— ACTIVITY —
Repeat precisely, and only, the lines between the line containing "- 4.6.2 Duplex repeater mode" and the end of the listing below, both ends included.

──────── DATA FOR PROCESSING ────────

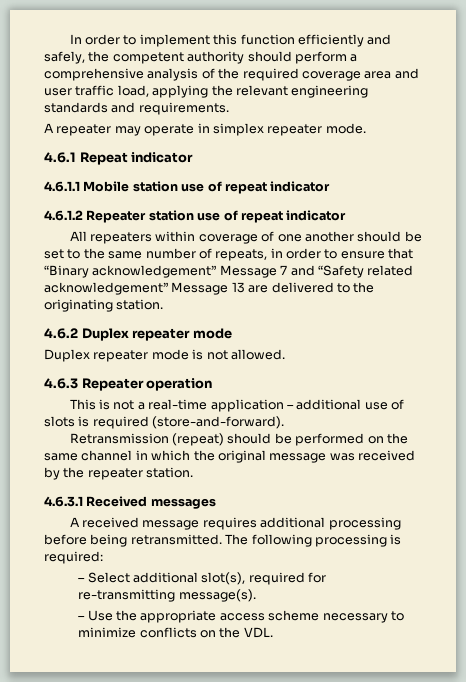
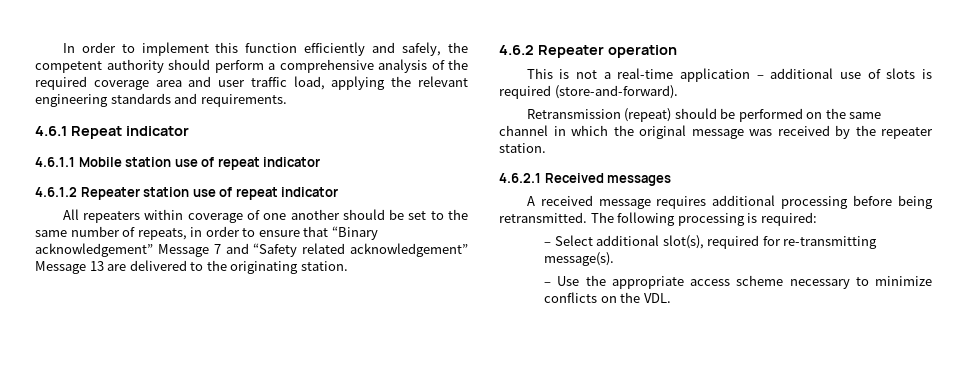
- A repeater may operate in simplex repeater mode.
- 4.6.2 Duplex repeater mode
- Duplex repeater mode is not allowed.
- 4.6.3 Repeater operation
+ 4.6.2 Repeater operation
- 4.6.3.1 Received messages
+ 4.6.2.1 Received messages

────────

— TASK RESULT —
- 4.6.2 Duplex repeater mode
- Duplex repeater mode is not allowed.
- 4.6.3 Repeater operation
+ 4.6.2 Repeater operation
- 4.6.3.1 Received messages
+ 4.6.2.1 Received messages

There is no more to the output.